• **Exercise requirements**
Below is a listing; restate from it, character for character, the lines beginning at the line holding "Adelaide: none -> 2" and ending at the line holding "total: 3416.00 -> 3551.00", both included.

• • • • •

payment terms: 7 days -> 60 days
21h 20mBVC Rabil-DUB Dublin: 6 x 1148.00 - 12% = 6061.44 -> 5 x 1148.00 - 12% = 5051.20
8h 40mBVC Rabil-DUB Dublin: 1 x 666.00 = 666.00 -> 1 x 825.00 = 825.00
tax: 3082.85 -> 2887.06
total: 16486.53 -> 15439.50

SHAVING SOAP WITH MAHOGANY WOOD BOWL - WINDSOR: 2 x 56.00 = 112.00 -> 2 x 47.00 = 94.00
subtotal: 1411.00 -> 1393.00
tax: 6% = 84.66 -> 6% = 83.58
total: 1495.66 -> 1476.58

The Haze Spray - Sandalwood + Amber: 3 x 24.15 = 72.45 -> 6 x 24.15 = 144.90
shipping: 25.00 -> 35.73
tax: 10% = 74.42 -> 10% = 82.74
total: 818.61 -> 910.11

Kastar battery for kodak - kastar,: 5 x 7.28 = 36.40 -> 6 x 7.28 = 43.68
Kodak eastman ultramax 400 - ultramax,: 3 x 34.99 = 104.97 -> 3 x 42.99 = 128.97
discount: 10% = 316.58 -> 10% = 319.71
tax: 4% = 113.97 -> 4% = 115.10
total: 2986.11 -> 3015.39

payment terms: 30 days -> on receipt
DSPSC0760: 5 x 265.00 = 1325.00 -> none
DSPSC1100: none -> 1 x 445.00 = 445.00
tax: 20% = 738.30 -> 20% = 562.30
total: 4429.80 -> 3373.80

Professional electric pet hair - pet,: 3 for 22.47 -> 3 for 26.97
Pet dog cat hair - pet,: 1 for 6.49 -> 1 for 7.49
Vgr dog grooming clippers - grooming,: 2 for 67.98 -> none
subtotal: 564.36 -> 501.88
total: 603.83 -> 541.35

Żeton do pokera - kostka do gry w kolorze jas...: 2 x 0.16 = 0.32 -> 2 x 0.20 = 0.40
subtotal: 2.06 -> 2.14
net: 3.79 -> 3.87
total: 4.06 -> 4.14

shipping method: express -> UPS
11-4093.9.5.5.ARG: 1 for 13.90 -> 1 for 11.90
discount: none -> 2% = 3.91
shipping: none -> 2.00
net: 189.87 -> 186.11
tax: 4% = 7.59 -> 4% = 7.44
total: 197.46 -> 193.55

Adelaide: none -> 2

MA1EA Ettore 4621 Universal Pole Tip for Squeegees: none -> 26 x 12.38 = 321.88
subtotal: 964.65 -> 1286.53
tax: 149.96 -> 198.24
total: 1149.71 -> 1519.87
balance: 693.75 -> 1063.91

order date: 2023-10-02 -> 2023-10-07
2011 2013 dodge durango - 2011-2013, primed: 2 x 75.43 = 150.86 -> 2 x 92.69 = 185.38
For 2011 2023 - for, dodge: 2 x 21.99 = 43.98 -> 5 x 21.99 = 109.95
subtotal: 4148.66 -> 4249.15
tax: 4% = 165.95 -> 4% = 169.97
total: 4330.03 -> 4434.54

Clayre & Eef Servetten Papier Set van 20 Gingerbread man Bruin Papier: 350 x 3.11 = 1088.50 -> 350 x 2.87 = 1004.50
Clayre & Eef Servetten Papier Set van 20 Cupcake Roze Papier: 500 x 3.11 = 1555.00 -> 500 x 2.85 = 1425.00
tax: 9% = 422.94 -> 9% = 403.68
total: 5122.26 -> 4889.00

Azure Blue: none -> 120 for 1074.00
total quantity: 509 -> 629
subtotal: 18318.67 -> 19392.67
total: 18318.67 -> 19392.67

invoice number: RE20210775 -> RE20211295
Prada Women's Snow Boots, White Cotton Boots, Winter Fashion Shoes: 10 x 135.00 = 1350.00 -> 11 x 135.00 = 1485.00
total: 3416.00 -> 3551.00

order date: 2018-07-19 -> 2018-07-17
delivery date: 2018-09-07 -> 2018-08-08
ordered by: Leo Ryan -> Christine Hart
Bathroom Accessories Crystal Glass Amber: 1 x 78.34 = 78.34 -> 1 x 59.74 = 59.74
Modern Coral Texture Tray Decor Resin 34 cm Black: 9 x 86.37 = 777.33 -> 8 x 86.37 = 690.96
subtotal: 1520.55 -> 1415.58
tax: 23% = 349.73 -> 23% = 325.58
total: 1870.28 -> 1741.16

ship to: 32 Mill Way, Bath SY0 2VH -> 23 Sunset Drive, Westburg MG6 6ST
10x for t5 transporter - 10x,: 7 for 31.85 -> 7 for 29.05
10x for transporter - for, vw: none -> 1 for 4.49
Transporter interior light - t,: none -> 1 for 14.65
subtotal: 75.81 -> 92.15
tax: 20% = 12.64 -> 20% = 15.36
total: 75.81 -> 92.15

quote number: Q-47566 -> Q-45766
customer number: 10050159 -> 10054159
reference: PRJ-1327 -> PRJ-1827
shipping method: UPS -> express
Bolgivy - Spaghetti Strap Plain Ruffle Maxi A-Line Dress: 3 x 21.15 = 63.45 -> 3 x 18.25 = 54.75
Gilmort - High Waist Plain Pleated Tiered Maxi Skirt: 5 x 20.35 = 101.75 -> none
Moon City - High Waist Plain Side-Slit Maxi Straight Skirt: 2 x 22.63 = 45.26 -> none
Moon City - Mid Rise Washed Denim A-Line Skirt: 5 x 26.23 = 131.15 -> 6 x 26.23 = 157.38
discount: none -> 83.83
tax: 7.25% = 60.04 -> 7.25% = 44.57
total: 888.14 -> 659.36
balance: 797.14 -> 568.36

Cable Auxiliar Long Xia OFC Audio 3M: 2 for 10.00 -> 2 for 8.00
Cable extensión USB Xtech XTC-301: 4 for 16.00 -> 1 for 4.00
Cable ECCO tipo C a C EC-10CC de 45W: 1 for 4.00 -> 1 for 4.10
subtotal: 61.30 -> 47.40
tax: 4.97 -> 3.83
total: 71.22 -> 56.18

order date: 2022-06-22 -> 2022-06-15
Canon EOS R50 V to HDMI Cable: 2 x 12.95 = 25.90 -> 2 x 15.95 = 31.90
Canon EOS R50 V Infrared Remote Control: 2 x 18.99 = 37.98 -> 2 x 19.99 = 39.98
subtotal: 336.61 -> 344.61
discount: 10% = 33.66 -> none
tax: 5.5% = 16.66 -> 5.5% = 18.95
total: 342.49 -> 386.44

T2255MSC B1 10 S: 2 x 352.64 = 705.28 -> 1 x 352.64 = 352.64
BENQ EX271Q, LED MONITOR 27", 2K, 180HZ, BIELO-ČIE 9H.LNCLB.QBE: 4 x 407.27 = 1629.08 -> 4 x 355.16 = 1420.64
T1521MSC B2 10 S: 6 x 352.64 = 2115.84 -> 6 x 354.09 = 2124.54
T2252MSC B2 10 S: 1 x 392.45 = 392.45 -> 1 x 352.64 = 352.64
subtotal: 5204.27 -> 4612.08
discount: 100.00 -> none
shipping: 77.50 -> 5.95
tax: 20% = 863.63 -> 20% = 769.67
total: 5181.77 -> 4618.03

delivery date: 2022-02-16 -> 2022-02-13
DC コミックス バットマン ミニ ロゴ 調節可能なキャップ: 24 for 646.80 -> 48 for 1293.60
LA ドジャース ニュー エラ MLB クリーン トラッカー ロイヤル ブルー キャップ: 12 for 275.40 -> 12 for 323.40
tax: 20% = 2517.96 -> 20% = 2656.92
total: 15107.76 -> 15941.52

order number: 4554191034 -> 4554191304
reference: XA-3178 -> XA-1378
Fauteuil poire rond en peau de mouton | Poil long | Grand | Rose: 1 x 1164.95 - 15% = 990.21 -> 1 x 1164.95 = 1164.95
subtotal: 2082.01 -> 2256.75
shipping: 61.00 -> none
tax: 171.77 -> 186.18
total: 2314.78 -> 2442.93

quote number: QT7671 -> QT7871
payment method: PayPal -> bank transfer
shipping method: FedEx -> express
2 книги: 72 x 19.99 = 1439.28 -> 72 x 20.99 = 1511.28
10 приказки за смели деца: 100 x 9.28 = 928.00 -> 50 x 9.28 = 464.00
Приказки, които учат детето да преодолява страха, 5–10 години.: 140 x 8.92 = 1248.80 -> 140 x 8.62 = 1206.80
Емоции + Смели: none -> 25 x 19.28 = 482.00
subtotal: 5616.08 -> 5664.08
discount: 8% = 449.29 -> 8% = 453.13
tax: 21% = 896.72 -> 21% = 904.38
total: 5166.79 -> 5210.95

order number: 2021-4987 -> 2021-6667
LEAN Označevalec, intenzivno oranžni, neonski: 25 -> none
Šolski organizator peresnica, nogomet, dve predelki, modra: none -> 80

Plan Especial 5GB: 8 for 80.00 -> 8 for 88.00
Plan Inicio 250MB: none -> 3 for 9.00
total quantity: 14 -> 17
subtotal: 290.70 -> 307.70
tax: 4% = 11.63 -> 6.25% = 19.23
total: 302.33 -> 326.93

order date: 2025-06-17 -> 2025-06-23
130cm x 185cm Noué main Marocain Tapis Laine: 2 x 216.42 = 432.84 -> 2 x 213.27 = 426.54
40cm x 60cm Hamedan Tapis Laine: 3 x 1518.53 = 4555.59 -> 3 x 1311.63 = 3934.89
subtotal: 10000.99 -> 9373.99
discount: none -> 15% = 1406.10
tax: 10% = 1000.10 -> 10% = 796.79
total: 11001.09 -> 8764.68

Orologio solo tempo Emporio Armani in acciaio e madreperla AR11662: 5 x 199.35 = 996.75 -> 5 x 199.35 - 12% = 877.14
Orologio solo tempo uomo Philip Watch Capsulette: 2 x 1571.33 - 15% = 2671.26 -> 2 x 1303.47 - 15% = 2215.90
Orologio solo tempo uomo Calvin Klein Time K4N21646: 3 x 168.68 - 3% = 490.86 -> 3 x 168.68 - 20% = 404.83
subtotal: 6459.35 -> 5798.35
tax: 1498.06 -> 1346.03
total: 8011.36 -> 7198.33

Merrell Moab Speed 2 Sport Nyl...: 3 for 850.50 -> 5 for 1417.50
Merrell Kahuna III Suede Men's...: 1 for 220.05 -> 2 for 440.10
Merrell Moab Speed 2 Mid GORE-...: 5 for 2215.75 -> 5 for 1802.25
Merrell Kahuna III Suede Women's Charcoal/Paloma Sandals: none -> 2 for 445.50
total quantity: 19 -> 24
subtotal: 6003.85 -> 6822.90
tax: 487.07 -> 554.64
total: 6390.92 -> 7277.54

• • • • •

• **Output for this exercise**
Adelaide: none -> 2

MA1EA Ettore 4621 Universal Pole Tip for Squeegees: none -> 26 x 12.38 = 321.88
subtotal: 964.65 -> 1286.53
tax: 149.96 -> 198.24
total: 1149.71 -> 1519.87
balance: 693.75 -> 1063.91

order date: 2023-10-02 -> 2023-10-07
2011 2013 dodge durango - 2011-2013, primed: 2 x 75.43 = 150.86 -> 2 x 92.69 = 185.38
For 2011 2023 - for, dodge: 2 x 21.99 = 43.98 -> 5 x 21.99 = 109.95
subtotal: 4148.66 -> 4249.15
tax: 4% = 165.95 -> 4% = 169.97
total: 4330.03 -> 4434.54

Clayre & Eef Servetten Papier Set van 20 Gingerbread man Bruin Papier: 350 x 3.11 = 1088.50 -> 350 x 2.87 = 1004.50
Clayre & Eef Servetten Papier Set van 20 Cupcake Roze Papier: 500 x 3.11 = 1555.00 -> 500 x 2.85 = 1425.00
tax: 9% = 422.94 -> 9% = 403.68
total: 5122.26 -> 4889.00

Azure Blue: none -> 120 for 1074.00
total quantity: 509 -> 629
subtotal: 18318.67 -> 19392.67
total: 18318.67 -> 19392.67

invoice number: RE20210775 -> RE20211295
Prada Women's Snow Boots, White Cotton Boots, Winter Fashion Shoes: 10 x 135.00 = 1350.00 -> 11 x 135.00 = 1485.00
total: 3416.00 -> 3551.00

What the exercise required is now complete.